I'm sure every one of my 34 regular readers (according to Google Analytics!) went immediately to their trusty Texas Instruments TI-35 calculators and used my probabilities from yesterdays' posts to calculate overall odds of making the post season for their favorite teams.
You mean you didn't?
OK, then, let's take a look from the spreadsheet. The beauty of probabilities, statistically speaking is that they can be added, subtracted and multiplied to come up with odds of combinations and odds of mutual exclusivity, among the many other possibilities. Here, we'll really look at the combinatorial property.
Before I delve into this, I want to point out that the best description of what I'm doing comes from
DiamondMind Baseball. I first posted my playoff version of Bill James Log5 theorem in 2005. What I will be doing in the playoffs is exactly what they describe. You can also find my original description
on BigShouldersSports, where I used to occasionally contribute. In essence, I take the home team's winning percentage at home vs. the away teams road winning percentage, all using the pythagorean expectations formula as used during the season, to compute a probability of victory in each game of the series. I then use the combinatorial mathematics to come up with the odds of sweeping, winning two games, or winning just one for each team. As you will see in the playoffs, this also will take into account all five or seven games.

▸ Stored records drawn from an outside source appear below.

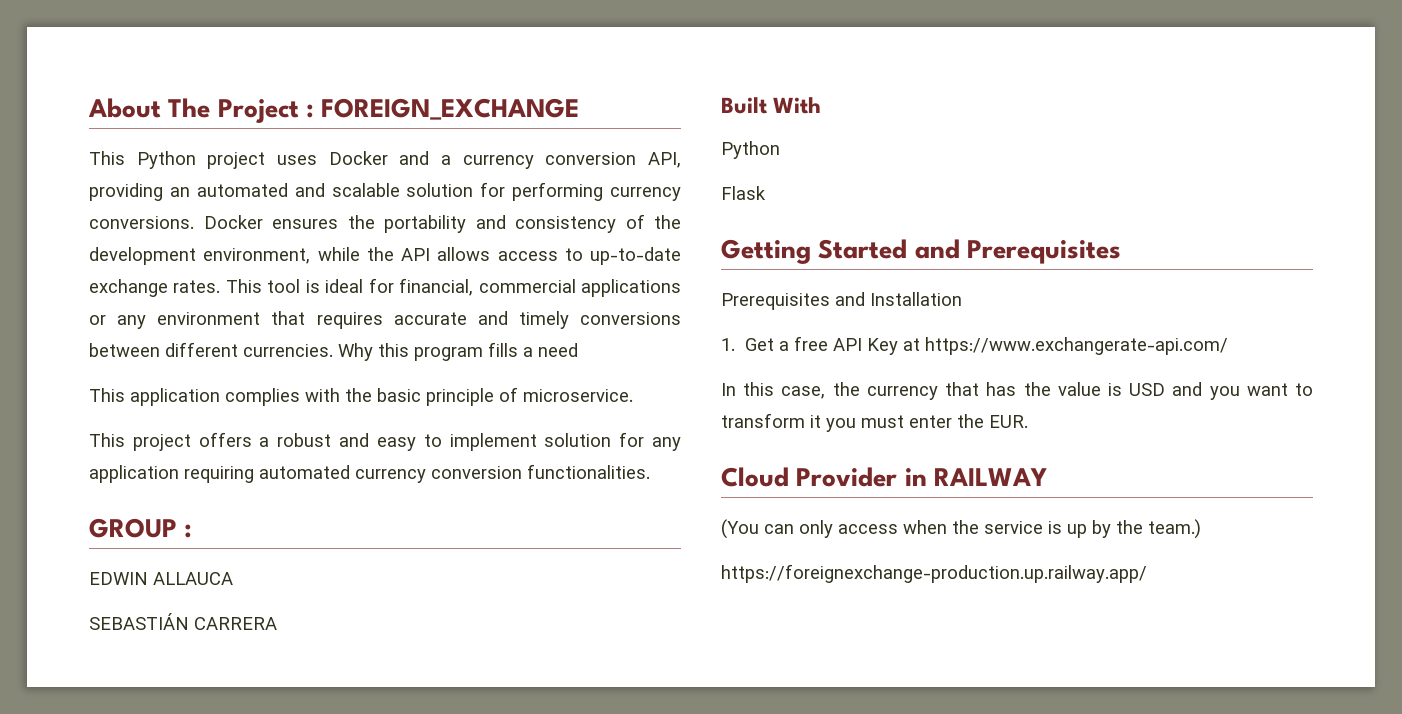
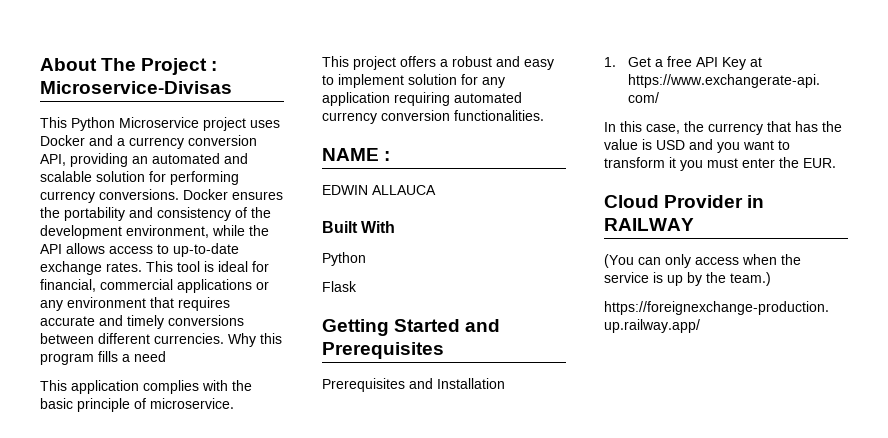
- About The Project : FOREIGN_EXCHANGE
+ About The Project : Microservice-Divisas
- This Python project uses Docker and a currency conversion API, providing an automated and scalable solution for performing currency conversions.
+ This Python Microservice project uses Docker and a currency conversion API, providing an automated and scalable solution for performing currency conversions.
- GROUP :
+ NAME :
- SEBASTIÁN CARRERA

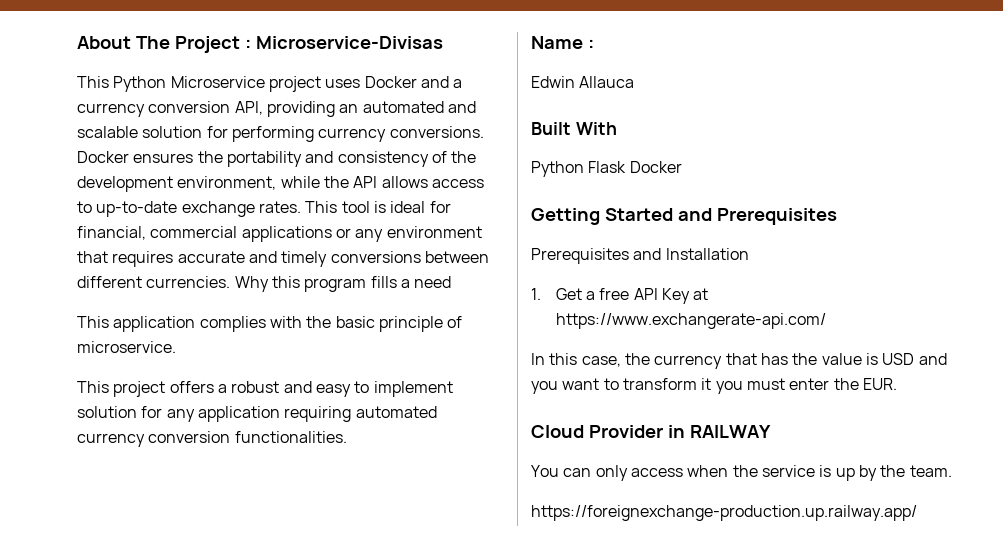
- NAME :
+ Name :
- EDWIN ALLAUCA
+ Edwin Allauca
  Built With
- Python
- Flask
+ Python Flask Docker
- (You can only access when the service is up by the team.)
+ You can only access when the service is up by the team.

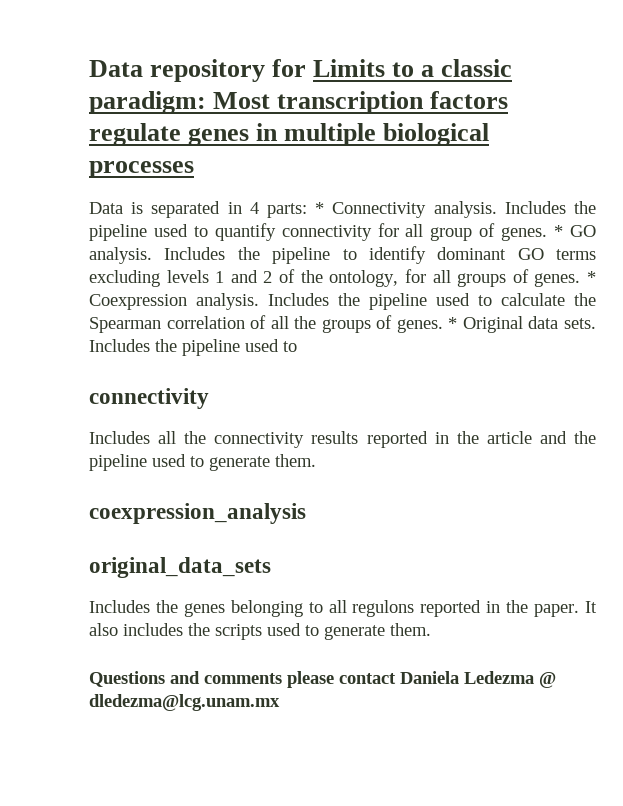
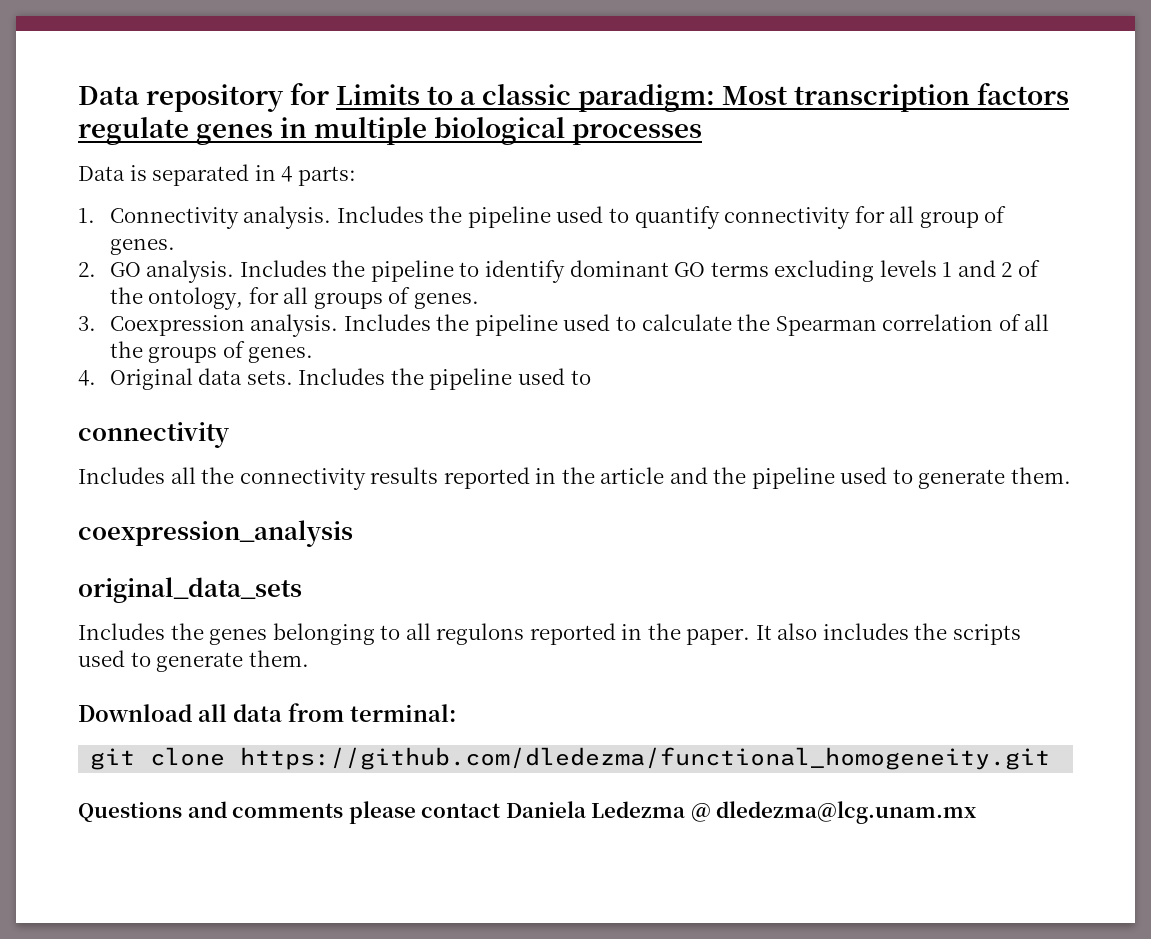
- Data is separated in 4 parts: * Connectivity analysis.
+ Data is separated in 4 parts:
+ 1. Connectivity analysis.
- Includes the pipeline used to quantify connectivity for all group of genes. * GO analysis.
+ Includes the pipeline used to quantify connectivity for all group of genes.
+ 2. GO analysis.
- Includes the pipeline to identify dominant GO terms excluding levels 1 and 2 of the ontology, for all groups of genes. * Coexpression analysis.
+ Includes the pipeline to identify dominant GO terms excluding levels 1 and 2 of the ontology, for all groups of genes.
+ 3. Coexpression analysis.
- Includes the pipeline used to calculate the Spearman correlation of all the groups of genes. * Original data sets.
+ Includes the pipeline used to calculate the Spearman correlation of all the groups of genes.
+ 4. Original data sets.
+ Download all data from terminal:
+ git clone https://github.com/dledezma/functional_homogeneity.git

For now, though, we've already had one game, so the odds have changed a little. Looking at the numbers for the Brewers, they have a 49% chance of beating the Cubs twice (since they won last night). The Mets have only a 29% chance of winning two games. The Brewers also have a 33% of winning one game, Mets have a 50% of doing so, facing easier competition. If both teams win one game or both teams win two games, then they end up tied, so we add up both of those probabilities for each team and multiply to get the odds of this happening, which is 64%.
But unfortunately, for the Mets, because they lost yesterday, they do not have the ability to sweep their series and will therefore have to hope that the Brewers will lose at least one game. Otherwise, the chances of the Brewers winning the Wild Card are 59% (odds of sweeping plus odds of winning two games plus odds of winning one game while the Mets lose two plus Mets losing one plus Mets being swept). Those same odds in reverse, i.e. for the Mets to win the WC, are 41%.
If you're wondering why some of those numbers don't total one hundred, it's because these possibilities are mutually exclusive, meaning they exist on their own (this is something I'm sure my regular visitors already know, but I include it in case I get some new visitors that might not). That is not true, though, for the Mets probability (P) of winning, that is exactly 41% because it is calculated 100% (Mets OR Brewers win P) minus 59% (Brewers win P).
Calculating the same for the White Sox and Twins, we get, respectively, 43% and 57%. Best way to check a probability is to do a gut-level check: Twins are playing the Royals, who are the worst team in the league, whereas the Sox are playing the Indians, which are in third place in the division. So the Sox have a tougher schedule.